• **Task to complete**: Copy each entry verbatim, excluding its images.

※ ※ ※

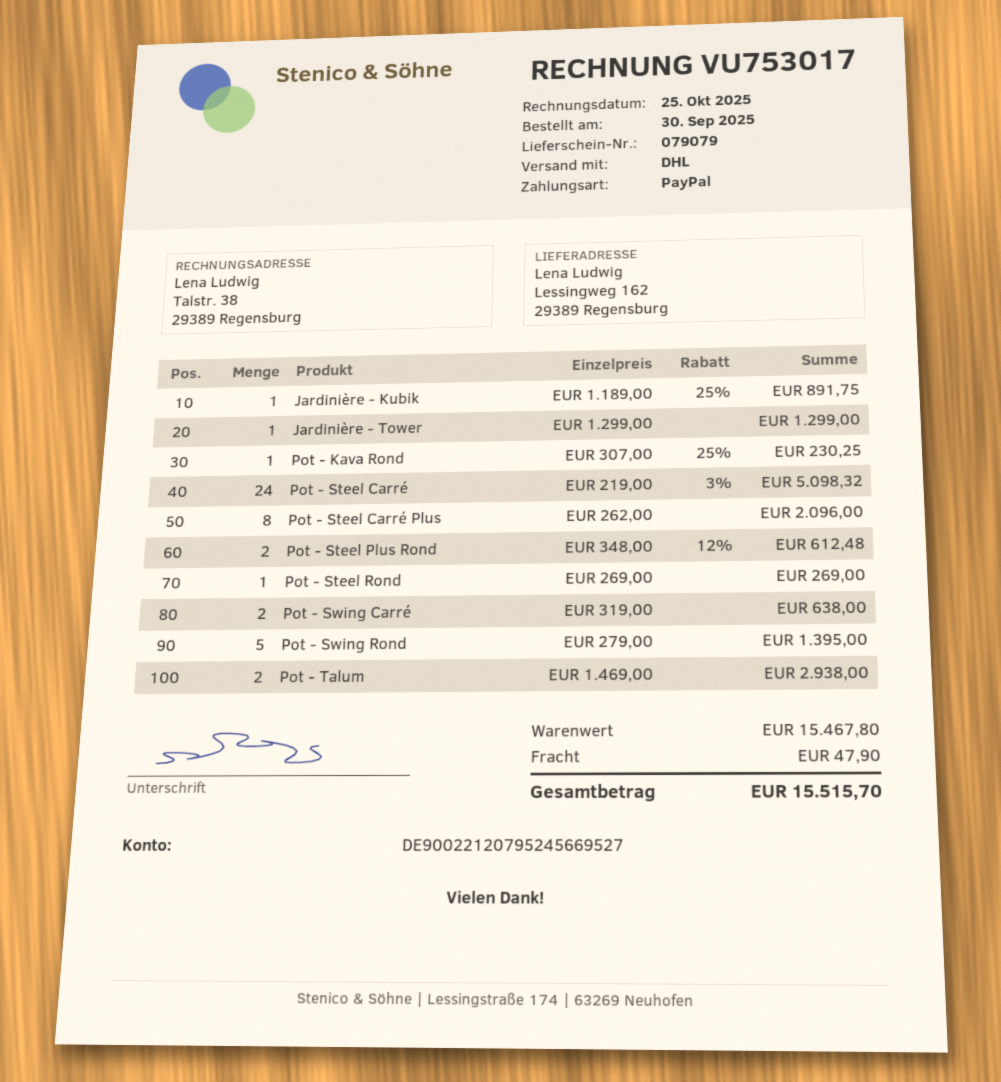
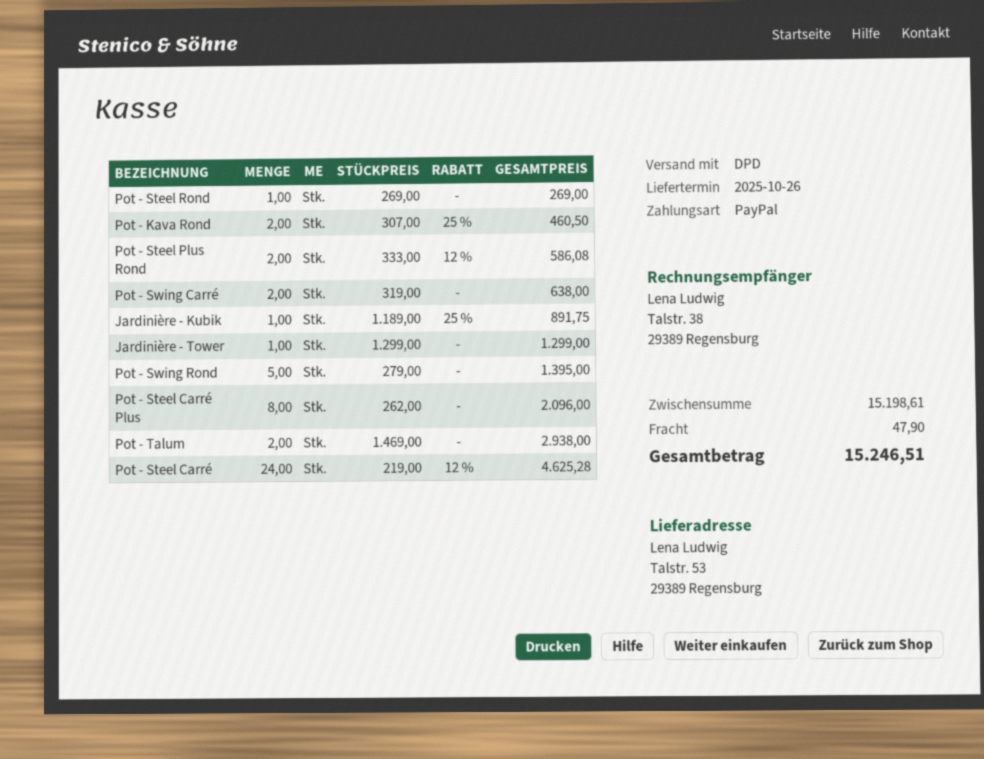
shipping method: DHL -> DPD
ship to: Lessingweg 162, 29389 Regensburg -> Talstr. 53, 29389 Regensburg
Pot - Kava Rond: 1 x 307.00 - 25% = 230.25 -> 2 x 307.00 - 25% = 460.50
Pot - Steel Carré: 24 x 219.00 - 3% = 5098.32 -> 24 x 219.00 - 12% = 4625.28
Pot - Steel Plus Rond: 2 x 348.00 - 12% = 612.48 -> 2 x 333.00 - 12% = 586.08
subtotal: 15467.80 -> 15198.61
total: 15515.70 -> 15246.51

※ ※ ※

• **Solution**:
shipping method: DHL -> DPD
ship to: Lessingweg 162, 29389 Regensburg -> Talstr. 53, 29389 Regensburg
Pot - Kava Rond: 1 x 307.00 - 25% = 230.25 -> 2 x 307.00 - 25% = 460.50
Pot - Steel Carré: 24 x 219.00 - 3% = 5098.32 -> 24 x 219.00 - 12% = 4625.28
Pot - Steel Plus Rond: 2 x 348.00 - 12% = 612.48 -> 2 x 333.00 - 12% = 586.08
subtotal: 15467.80 -> 15198.61
total: 15515.70 -> 15246.51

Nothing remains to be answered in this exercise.